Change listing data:
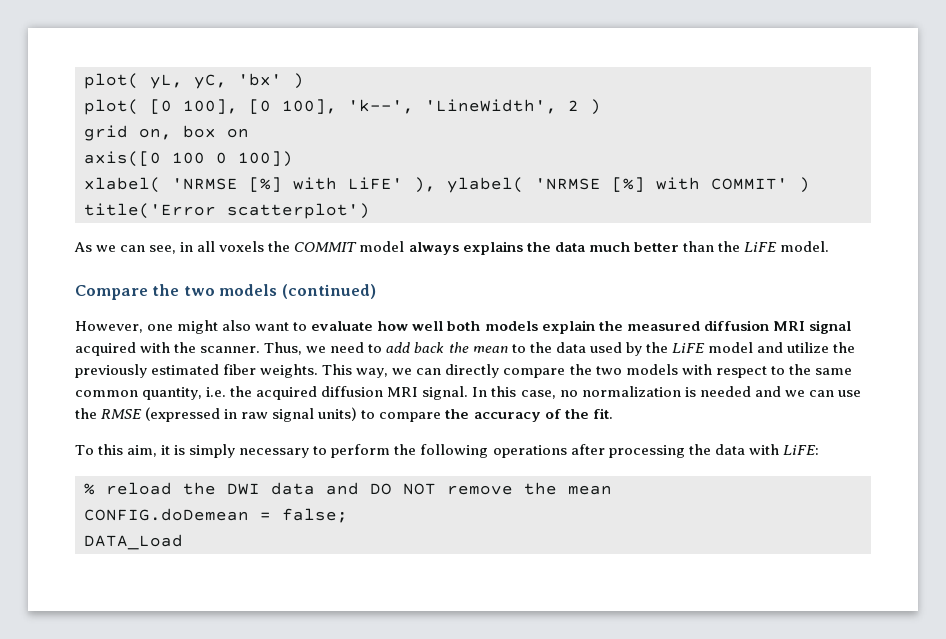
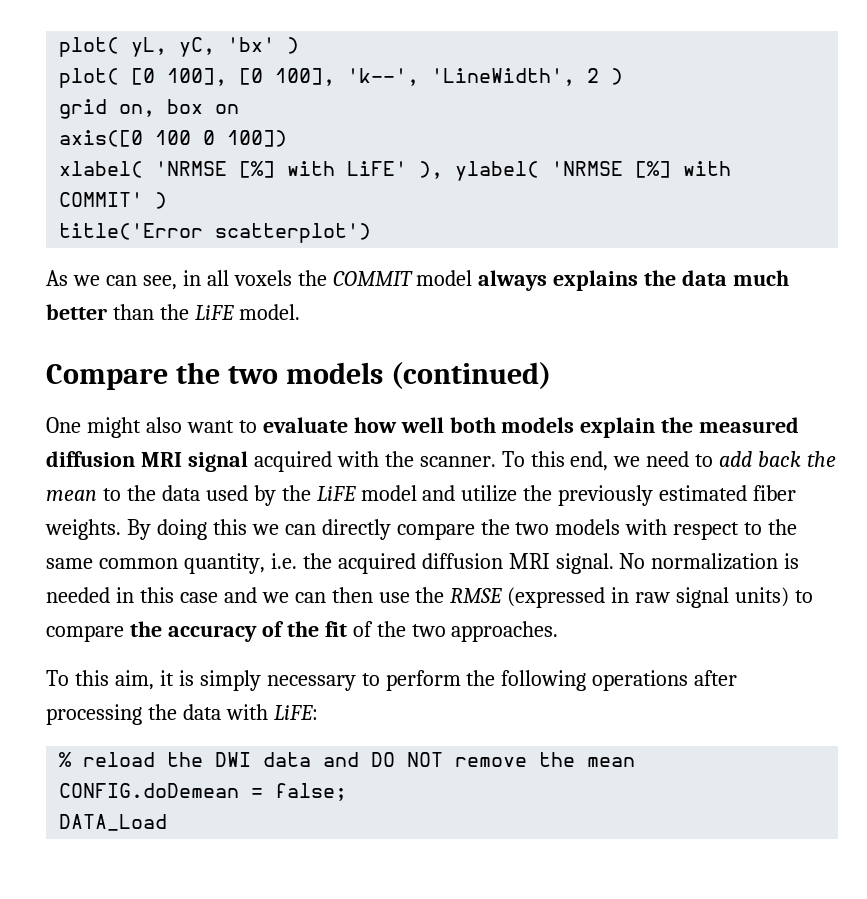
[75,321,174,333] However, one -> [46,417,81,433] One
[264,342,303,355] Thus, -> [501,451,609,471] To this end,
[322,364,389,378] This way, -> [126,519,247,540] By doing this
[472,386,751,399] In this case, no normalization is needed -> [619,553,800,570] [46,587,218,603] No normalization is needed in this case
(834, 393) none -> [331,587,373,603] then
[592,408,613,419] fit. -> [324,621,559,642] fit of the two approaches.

Instructions to follow: Each line in the entries above that includes the string "this" should be extracted.

Task answer:
[264,342,303,355] Thus, -> [501,451,609,471] To this end,
[322,364,389,378] This way, -> [126,519,247,540] By doing this
[472,386,751,399] In this case, no normalization is needed -> [619,553,800,570] [46,587,218,603] No normalization is needed in this case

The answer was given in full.